Assoc. Prof. Dr. Hasanah Che Ismail
Consultant Psychiatrist, School of Medical Sciences, Universiti Sains Malaysia
Improving life expectancy and better standard of living and health
care set new standards for quality of life (QOL) and sexuality. Diseases
associated with aging complicate the ensuing hormonal decline, resulting
in profound impact on the functionality and sexuality. Understandably, QOL suffered, but QOL is as varied as how it is defined and measured. |
Sexuality does not necessarily abate with age. Prevalent misconceptions are that older people
are unable to perform sexually because of physical changes related to aging, that older adults
are not interested in sex, or that those who do express an interest are demented or perverted. Further, elders and health care providers alike may erroneously assume that sexually transmitted
infections are not common in this population.
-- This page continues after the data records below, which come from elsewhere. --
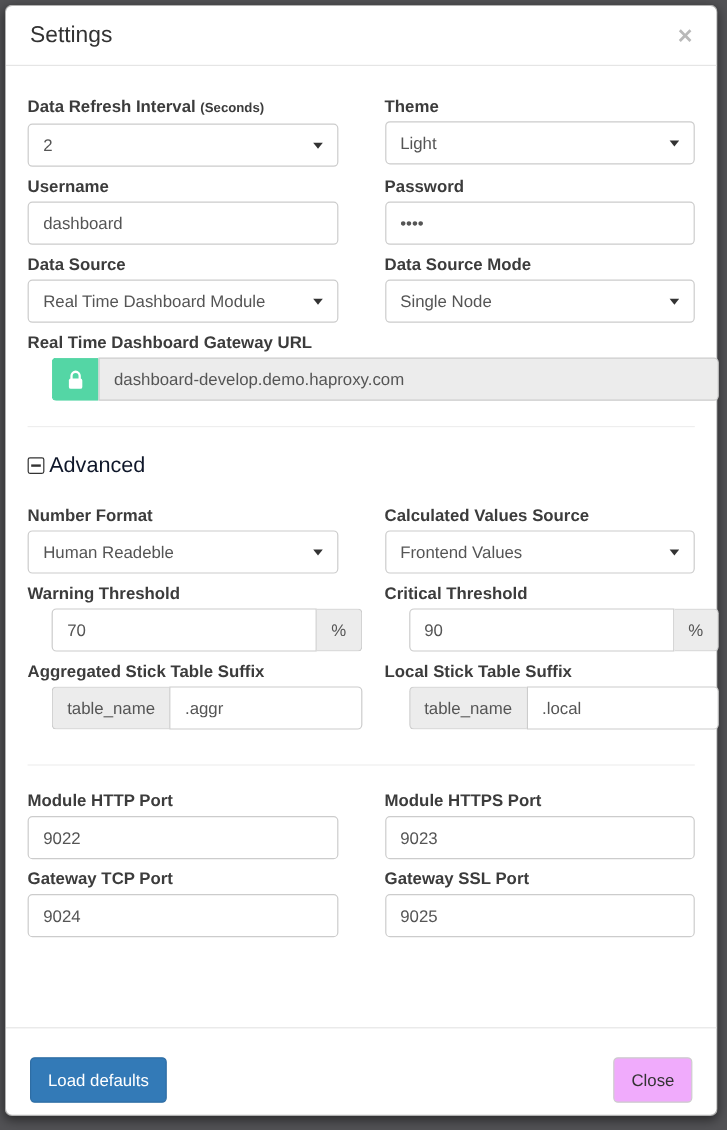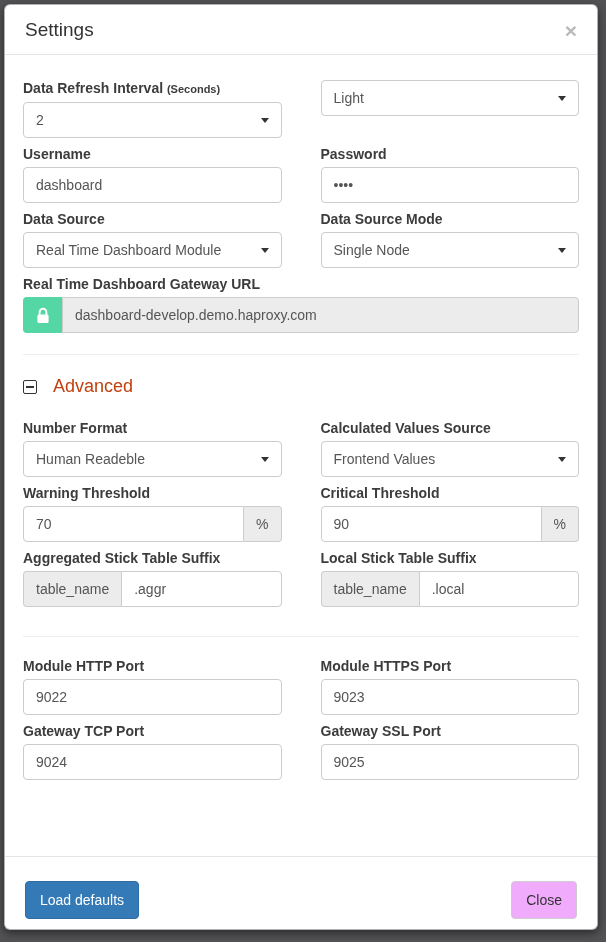--- a/index.html
+++ b/index.html
@@ -129,6 +129,7 @@
         </div>
       </div>
       <div class="form-group">
+        <label class="form-label">Theme</label>
         <div class="control select">
           <span>Light</span>
           <span class="caret"></span>

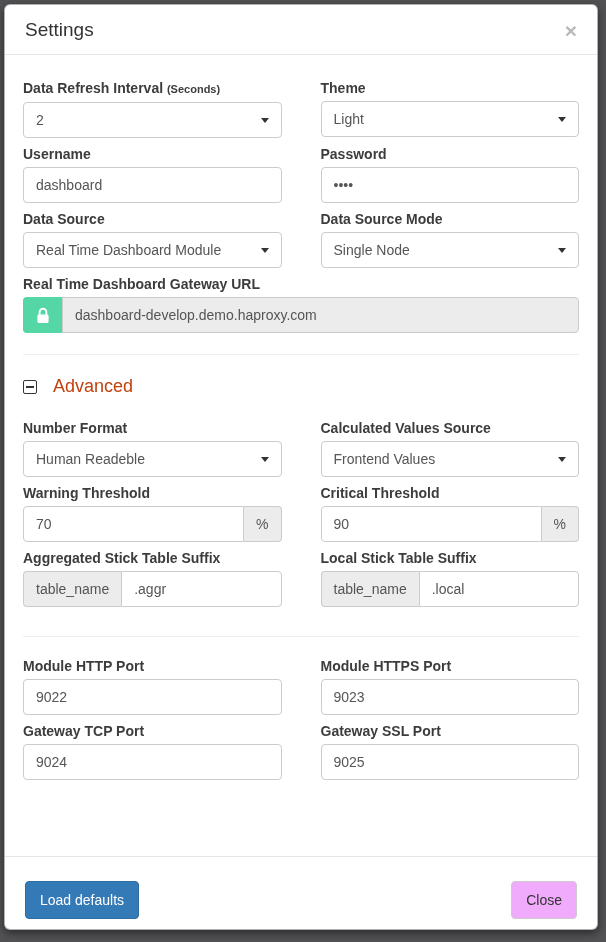--- a/index.html
+++ b/index.html
@@ -66,7 +66,7 @@
     border-top: 5px solid #333;
     flex: none; margin-left: 8px;
   }
-  .input-group { display: flex; width: 100%; }
+  .input-group { display: flex; width: 100%; margin-left: 20px; }
   .input-group .control { flex: 1; min-width: 0; }
   .addon {
     flex: none;

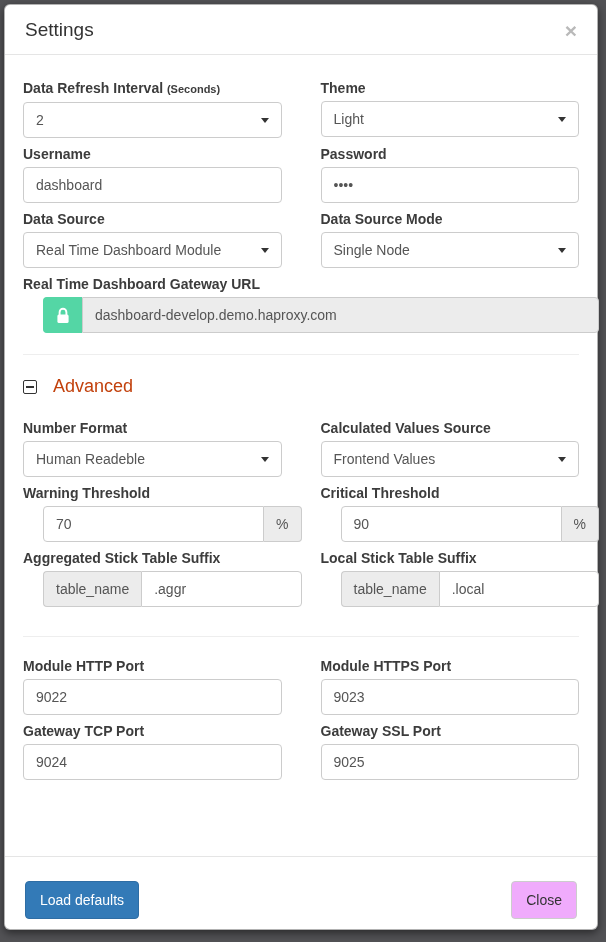--- a/index.html
+++ b/index.html
@@ -85,8 +85,8 @@
   .control.readonly { background: #ececec; }
   hr.divider { border: none; border-top: 1px solid #eee; margin: 21px 0; }
   .advanced-header {
-    display: flex; align-items: center; gap: 16px;
-    font-size: 18px; color: #c2410c;
+    display: flex; align-items: center; gap: 4px;
+    font-size: 18px; color: #0f172a;
     margin: 1px 0 23px 0; cursor: pointer;
   }
   .minus-icon {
Physical, psychological, cultural, and social issues affect sexuality. Along with the occurrence
of chronic conditions, medications have the potential for sexual side effects. Medications are not limited to antidepressants, antihypertensive, opioids, anxiolytics, psychotropics/neuroleptics, corticosteroids, and diuretics. The use of recreational or illicit drugs, alcohol, and nicotine also
result in sexual dysfunction.
Cultural and religious beliefs about sexuality also greatly influence sexual behavior. Spousal illness and social isolation that are common to the elderly alter opportunities for sexual expression.
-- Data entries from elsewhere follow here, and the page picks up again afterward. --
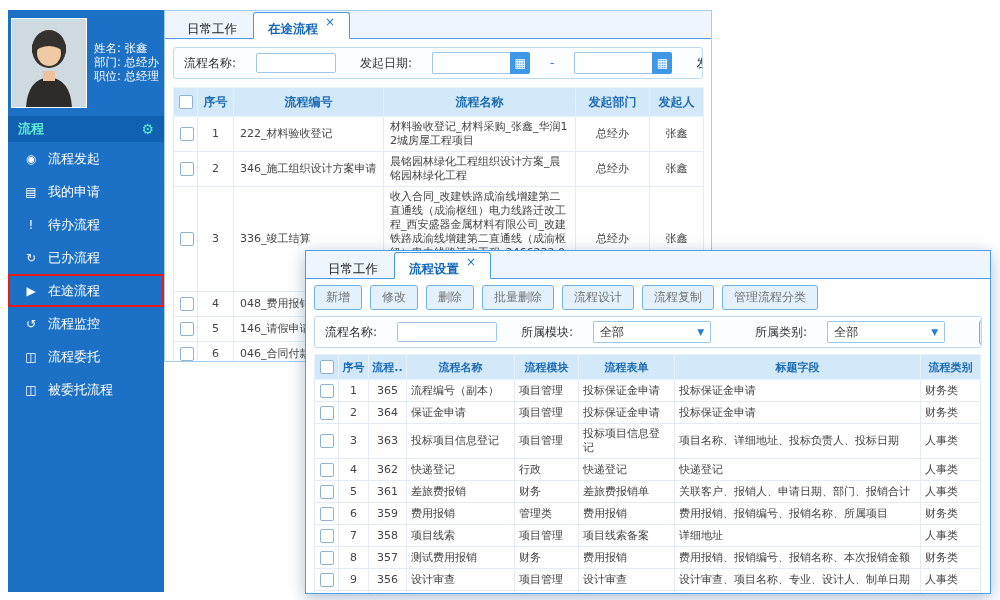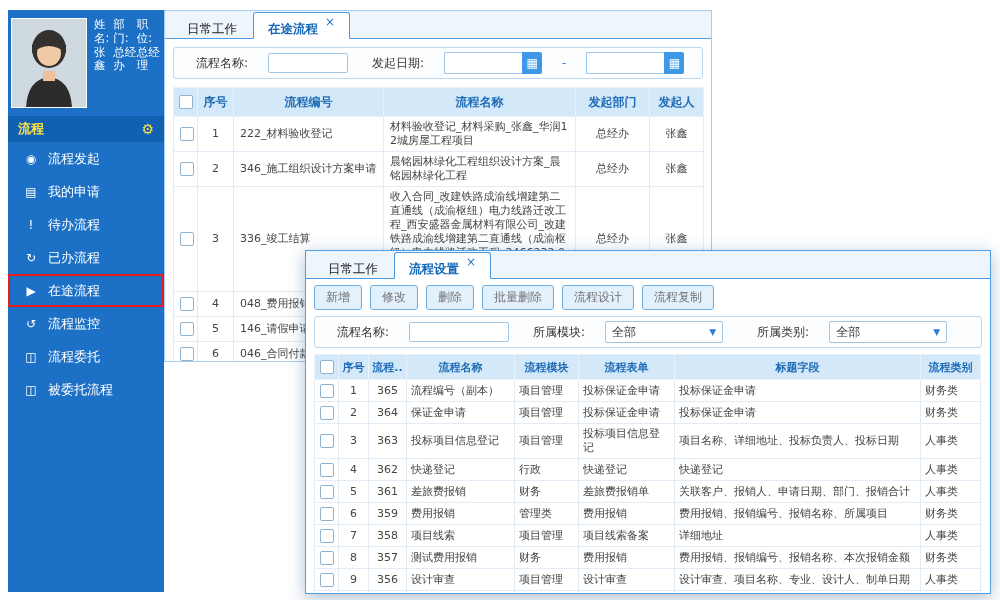--- a/index.html
+++ b/index.html
@@ -12,7 +12,7 @@
   .profile{display:flex;gap:7px;padding:8px 4px 8px 3px;align-items:stretch;}
   .photo{width:74px;height:88px;background:#fff;padding:1px;flex:none;}
   .photo svg{display:block;width:100%;height:100%;}
-  .profile-info{display:flex;flex-direction:row;justify-content:flex-end;color:#fff;font-size:11.5px;line-height:1.2;}
+  .profile-info{display:flex;flex-direction:column;justify-content:center;color:#fff;font-size:11.5px;line-height:1.2;}
   .section-header{height:26px;background:#1161b2;display:flex;align-items:center;justify-content:space-between;
                   padding:0 10px;color:#fde047;font-weight:bold;font-size:13px;}
   .gear{font-weight:normal;font-size:14px;cursor:pointer;}

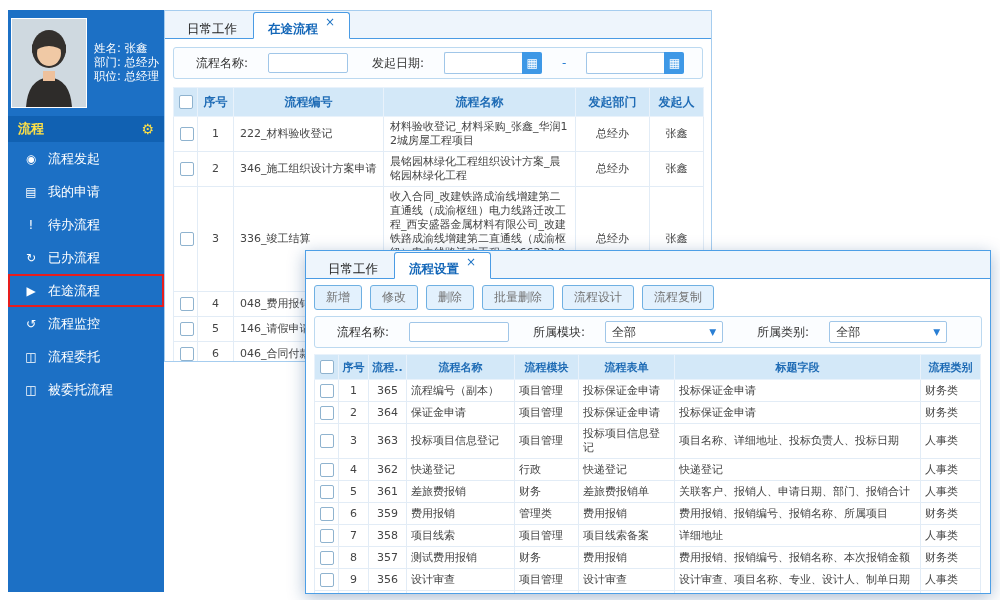--- a/index.html
+++ b/index.html
@@ -28,7 +28,7 @@
   .tab .close{color:#1f74c4;font-weight:normal;font-size:12px;line-height:1;align-self:flex-start;margin-top:3px;cursor:pointer;}
 
   .filters{border:1px solid #bcd9f0;background:#fbfdff;border-radius:3px;height:30px;display:flex;align-items:center;
-           padding:0 18px;gap:20px;overflow:hidden;white-space:nowrap;}
+           padding:0 6px;gap:20px;overflow:hidden;white-space:nowrap;}
   .lbl{color:#333;font-size:12px;margin-left:4px;flex:none;}
   .inp{height:20px;border:1px solid #a0c6e8;border-radius:2px;background:#fff;box-sizing:border-box;padding:0 4px;font-size:11px;outline:none;}
   .datebox{display:flex;align-items:center;flex:none;}

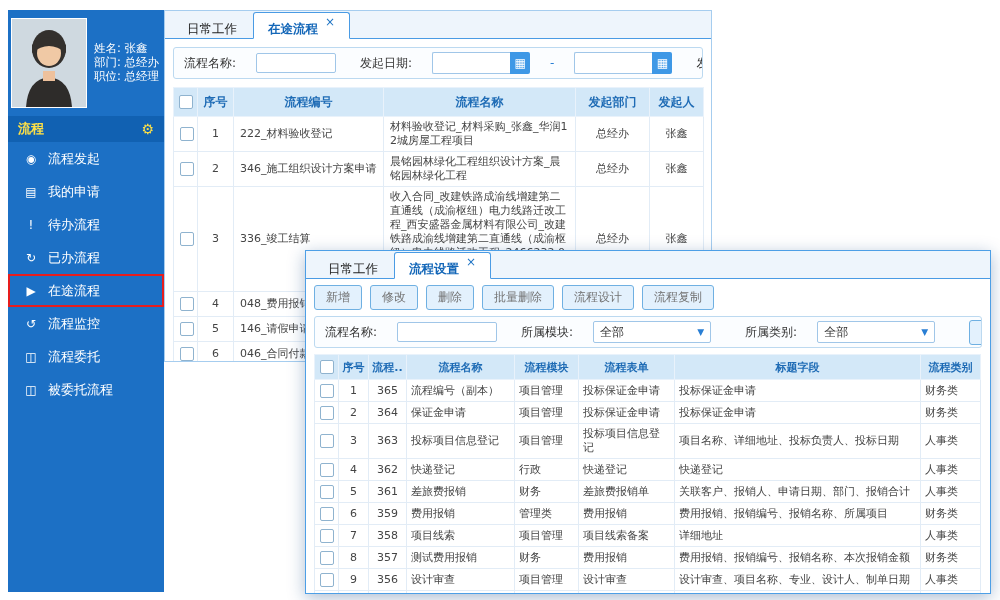--- a/index.html
+++ b/index.html
@@ -14,7 +14,7 @@
   .photo svg{display:block;width:100%;height:100%;}
   .profile-info{display:flex;flex-direction:column;justify-content:center;color:#fff;font-size:11.5px;line-height:1.2;}
   .section-header{height:26px;background:#1161b2;display:flex;align-items:center;justify-content:space-between;
-                  padding:0 10px;color:#fde047;font-weight:bold;font-size:13px;}
+                  padding:0 10px;color:#5eead4;font-weight:bold;font-size:13px;}
   .gear{font-weight:normal;font-size:14px;cursor:pointer;}
   .menu-item{height:33px;display:flex;align-items:center;gap:9px;padding-left:15px;color:#fff;font-size:13px;cursor:pointer;}
   .menu-item .mi{width:16px;text-align:center;font-size:12px;flex:none;}

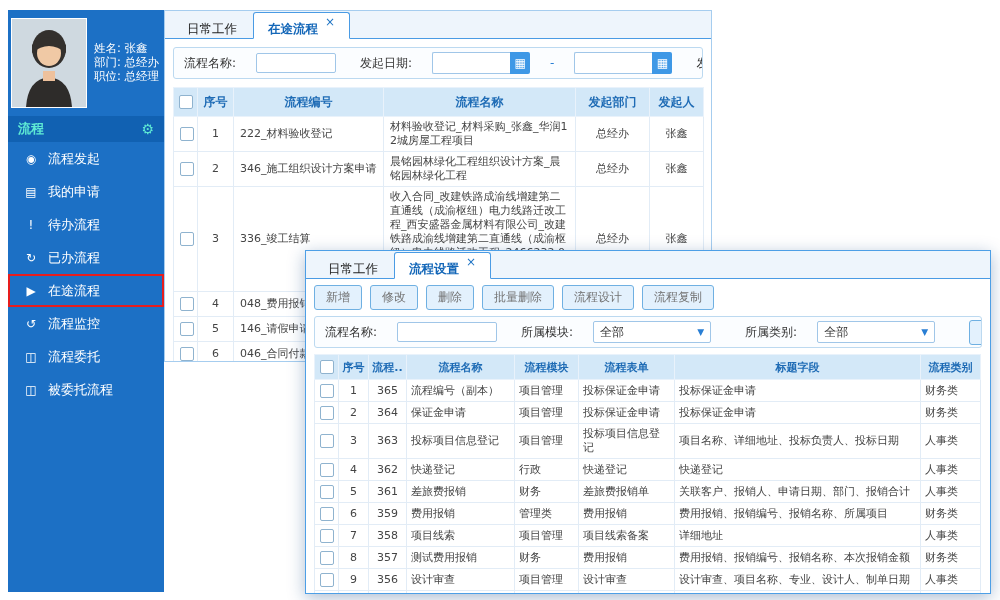--- a/index.html
+++ b/index.html
@@ -267,6 +267,7 @@
     <button class="btn">批量删除</button>
     <button class="btn">流程设计</button>
     <button class="btn">流程复制</button>
+    <button class="btn">管理流程分类</button>
   </div>
 
   <div class="filters">

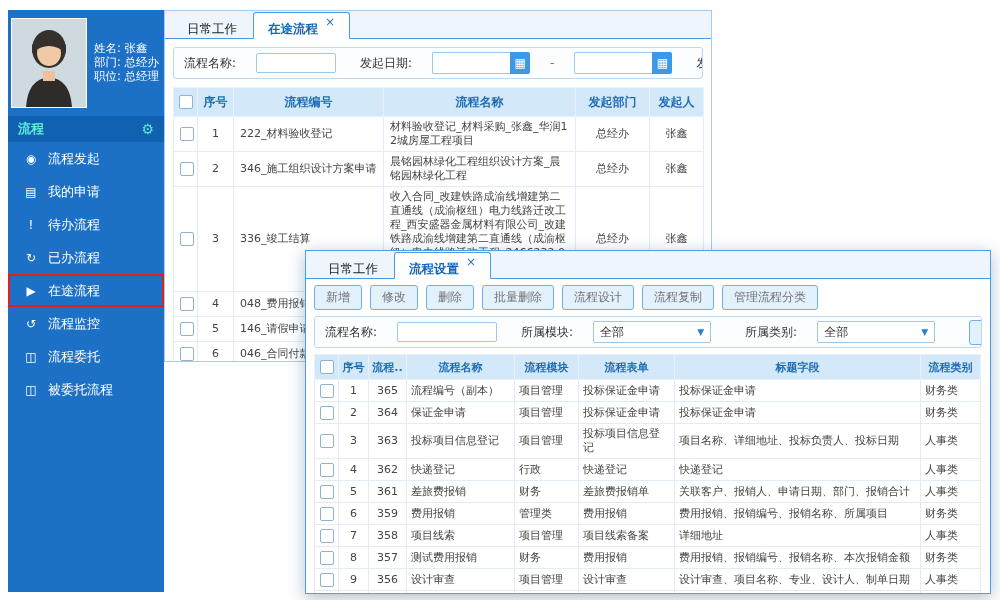--- a/index.html
+++ b/index.html
@@ -278,7 +278,7 @@
       <span>全部</span>
       <span class="caret">▼</span>
     </span>
-    <span class="lbl" style="margin-left:14px">所属类别:</span>
+    <span class="lbl" style="margin-left:24px">所属类别:</span>
     <span class="select">
       <span>全部</span>
       <span class="caret">▼</span>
Psychological factors play a significant role in sexuality later in life. Prior positive or negative sexual experiences, issues of body image
and self-esteem, and frank mental disorders such as depression
and anxiety may influence the frequency and quality of sexual
relations.
Finally, sexual expression in the elderly may be affected by
living arrangements, as a substantial number reside with family
members or in long-term-care facilities. Inadequate privacy
inhibits sexual expression and activity. In addition, the values, beliefs, and biases of the facility staff or family members influence
sexual expression among residents. Facility staff and health care providers may not feel comfortable dealing with the sexual needs and
interests of elderly residents and perceive sexual expression as problematic
behavior.
As the aging population expands, it is increasingly important for health care providers to
become aware of and sensitive to the needs and concerns of older adults. The step forward is
getting adequate information and skill to deal with this issue and being open and facilitative in
helping elderly persons with needs.
Each and every person is unique and what constitute a satisfactory and meaningful QOL may widely differ between one person to another, or between caregiver and patient.